Upaya pemerintah Tiongkok membangun rumah sakit dadakan demi merawat pasien dan menemukan vaksin tampaknya belum membuahkan hasil, setidaknya sampai saat ini. Pasien terus berjatuhan, hingga menyentuh angka 77.794 pada 22 Februari 2020. Sebanyak 2.359 di antaranya bahkan telah dinyatakan meninggal dunia.


Di tengah kondisi yang mencengangkan, Chen sama sekali tidak gentar. Tatkala yang lain berlindung di balik dinding rumah, ia rela wara-wiri demi membantu meringankan kesulitan warga. Ketika yang lain panik dan menutup diri, ia sudi beralih profesi hingga virus Corona lenyap dari muka bumi. 

Yang menarik, Chen bukanlah seorang filantropis. Bukan pula tenaga medis seperti dokter ataupun suster. Akan tetapi, keterbatasan itu tidak menjadikannya enggan dalam mengulurkan tangan. Apa pun rela ia kerjakan, termasuk menjadi sopir, asalkan bisa membantu saudara sebangsanya yang tengah berjuang melawan virus Corona di Wuhan. 

Keikhlasan Chen dalam membantu sesama memang patut diacungi jempol. Situasi luar biasa seperti wabah virus Corona semestinya bukan hanya menjadi tanggung jawab pemerintah, tetapi juga setiap warga negara. Sebab sekecil apa pun bantuan yang kita salurkan, pasti akan meringankan beban saudara kita yang terjangkit virus Corona. 

Jadi, bisa dibayangkan apabila sikap mulia Chen bisa tertanam dalam diri banyak orang. Gerakan kerelawanan yang dilakukan secara bersama-sama pasti punya dampak positif yang lebih besar ketimbang dilakukan seorang diri. Sebab kita paham, sesulit apa pun cobaan menghadang, pasti akan terasa ringan bila dipikul oleh banyak tangan. 
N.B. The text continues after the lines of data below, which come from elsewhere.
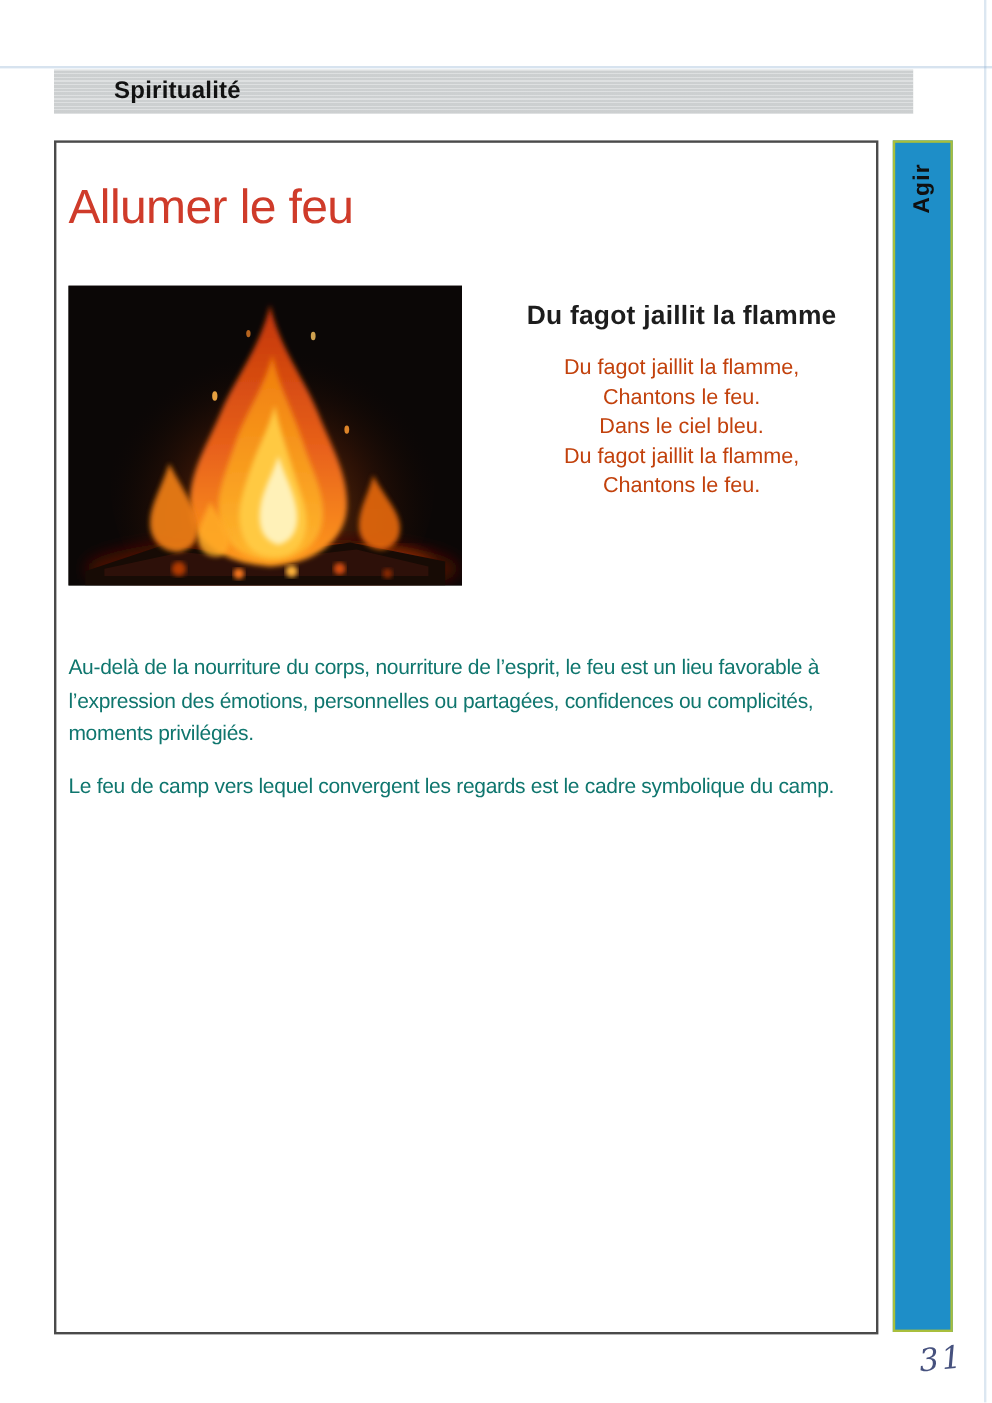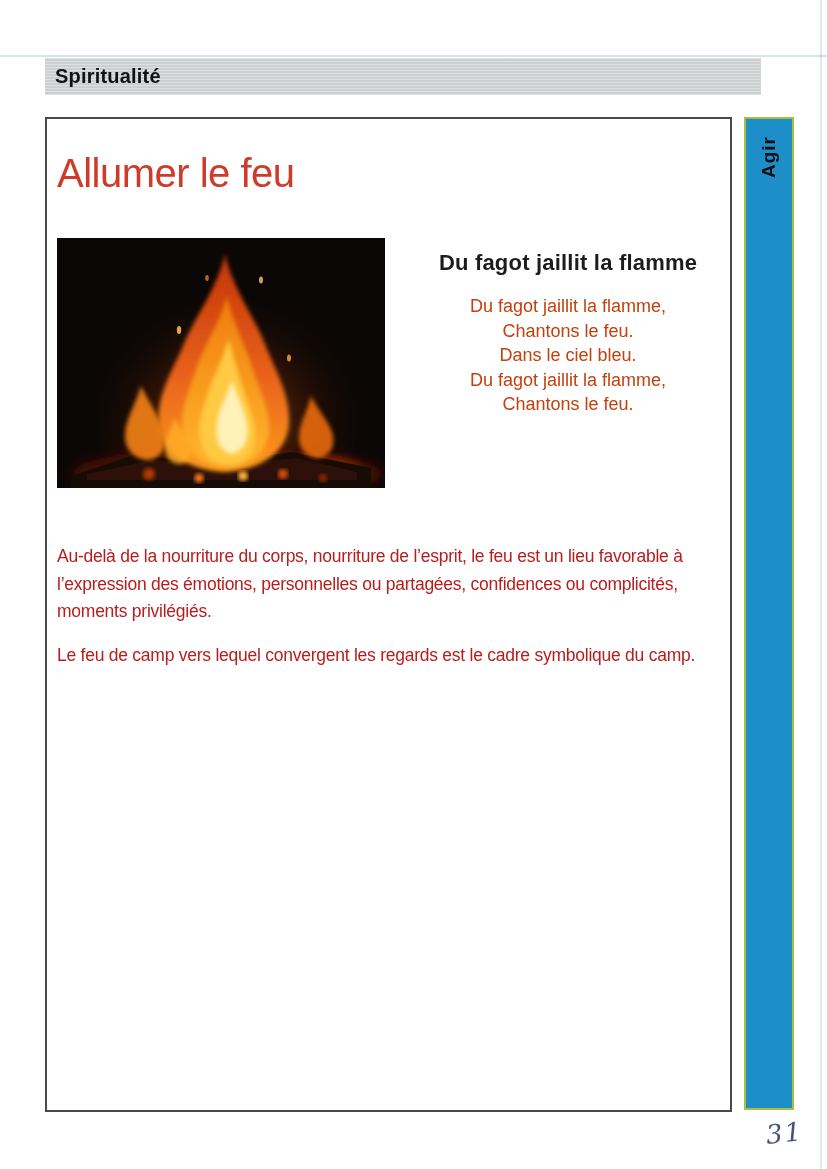--- a/index.html
+++ b/index.html
@@ -20,7 +20,7 @@
     position:absolute; left:45px; top:58px; width:716px; height:37px;
     background:#d3d6d7;
     background-image:repeating-linear-gradient(0deg, rgba(255,255,255,0.25) 0 1px, rgba(0,0,0,0.03) 1px 3px);
-    display:flex; align-items:center;
+    display:flex; align-items:center;padding-left:40px;
   }
   .section-band span {
     font-size:20px; font-weight:bold; color:#121212; padding-left:10px; letter-spacing:0.2px;

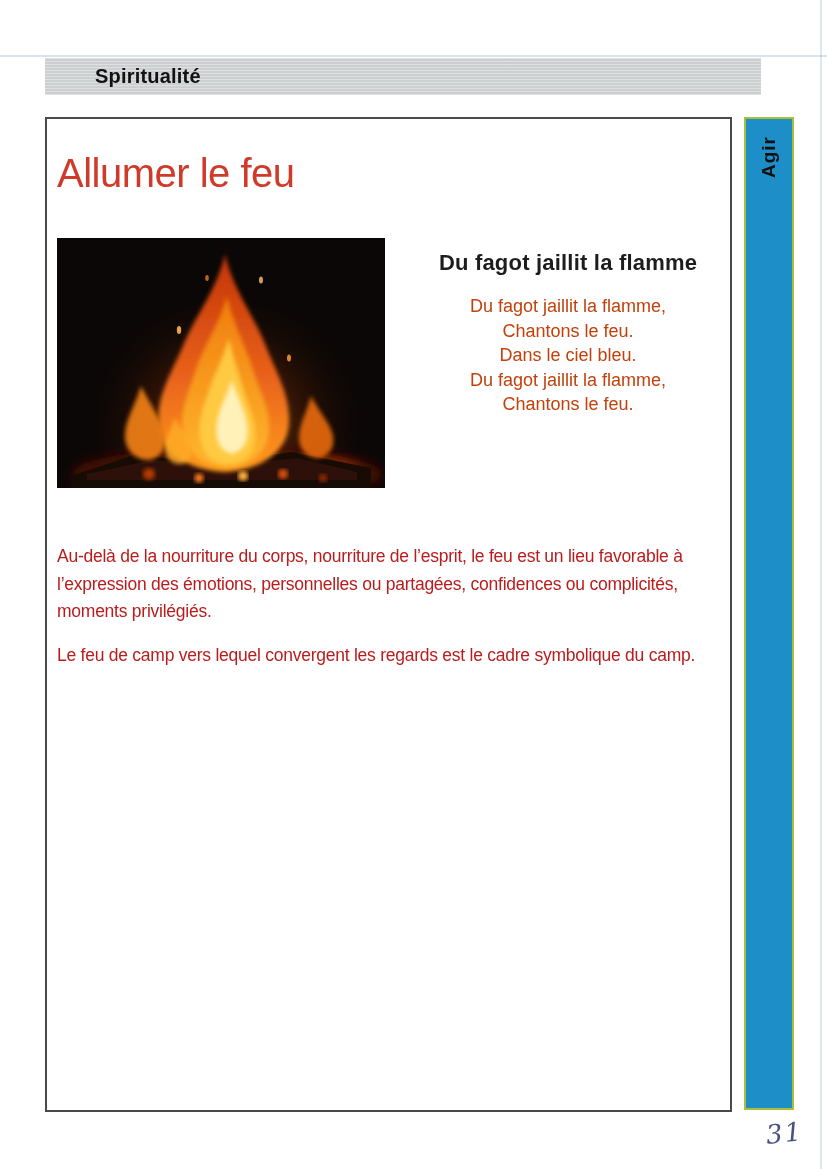--- a/index.html
+++ b/index.html
@@ -63,7 +63,7 @@
     position:absolute; left:10px; top:424px; width:668px;
   }
   .body-text p {
-    font-size:17.5px; line-height:27.5px; color:#b91c1c;
+    font-size:17.5px; line-height:27.5px; color:#0f766e;
     margin:0 0 16px 0; letter-spacing:-0.25px;
   }
   .page-number {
Gerakan Kerelawanan Atasi Permasalahan Bangsa 

Situasi sulit seperti di Tiongkok bisa saja terjadi pada bangsa lain di dunia, termasuk Indonesia. Tidak hanya wabah virus Corona, kita juga perlu arif dalam menyikapi berbagai bencana ataupun permasalahan yang berpotensi terjadi di negara kita. 

Banjir, misalnya. Curah hujan tinggi yang terjadi sejak awal tahun ini menyebabkan bencana banjir dan tanah longsor di sejumlah daerah. Mulai dari Jakarta, Bogor, Bandung, Depok, Banten, hingga Karawang. Badan Nasional Penanggulangan Bencana (BNPB) mencatat paling tidak ada lebih dari 409 ribu warga terdampak banjir Jabodetabek. Dari jumlah tersebut, sebanyak 47 di antaranya harus meregang nyawa. 
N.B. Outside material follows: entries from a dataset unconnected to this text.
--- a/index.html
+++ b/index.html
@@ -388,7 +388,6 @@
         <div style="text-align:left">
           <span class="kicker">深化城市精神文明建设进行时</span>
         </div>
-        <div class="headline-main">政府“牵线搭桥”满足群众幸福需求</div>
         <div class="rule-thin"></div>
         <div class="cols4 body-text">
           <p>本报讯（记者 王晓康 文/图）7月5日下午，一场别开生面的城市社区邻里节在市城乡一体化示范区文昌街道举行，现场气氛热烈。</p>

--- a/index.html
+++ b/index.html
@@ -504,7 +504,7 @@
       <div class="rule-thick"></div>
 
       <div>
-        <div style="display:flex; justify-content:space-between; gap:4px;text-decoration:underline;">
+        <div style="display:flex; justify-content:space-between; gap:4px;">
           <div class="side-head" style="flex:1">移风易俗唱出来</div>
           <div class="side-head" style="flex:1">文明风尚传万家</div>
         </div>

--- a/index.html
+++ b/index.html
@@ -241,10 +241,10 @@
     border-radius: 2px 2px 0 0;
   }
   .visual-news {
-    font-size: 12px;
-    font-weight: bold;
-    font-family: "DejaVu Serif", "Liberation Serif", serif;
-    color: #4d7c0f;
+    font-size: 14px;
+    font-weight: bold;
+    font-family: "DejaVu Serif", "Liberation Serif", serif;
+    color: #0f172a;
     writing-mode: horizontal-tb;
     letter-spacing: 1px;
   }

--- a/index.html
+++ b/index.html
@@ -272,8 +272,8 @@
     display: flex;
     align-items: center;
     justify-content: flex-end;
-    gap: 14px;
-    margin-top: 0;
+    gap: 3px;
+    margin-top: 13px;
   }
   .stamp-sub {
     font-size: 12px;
Tidak hanya di Jabodetabek, beberapa hari lalu Penajam Paser Utara tidak luput dari musibah banjir. Sedikitnya 379 warga calon ibukota negara itu terdampak banjir. Meskipun tidak ada korban jiwa, infrastruktur penting seperti jembatan antarkecamatan dilaporkan putus. Hal ini menyebabkan proses evakuasi dan bantuan dari pemerintah daerah dan relawan sempat terhambat.


Di satu sisi, kita paham bahwa bencana banjir yang melanda bangsa kita memang bisa dimitigasi. Pengelolaan air dan sampah yang baik adalah salah satu di antaranya. Namun di sisi lain, korban yang telanjur tertimpa bencana juga perlu mendapat pertolongan dengan cepat. Jika tidak, jumlah korban pasti akan bertambah banyak. 

Pemerintah, baik pusat maupun daerah, memang punya kewajiban melindungi segenap warganya, terlebih saat bencana datang. Akan tetapi, sebagai makhluk sosial yang tidak bisa hidup tanpa bantuan orang lain, kita juga punya obligasi yang sama tatkala mendengar saudara kita sedang tertimpa bencana. 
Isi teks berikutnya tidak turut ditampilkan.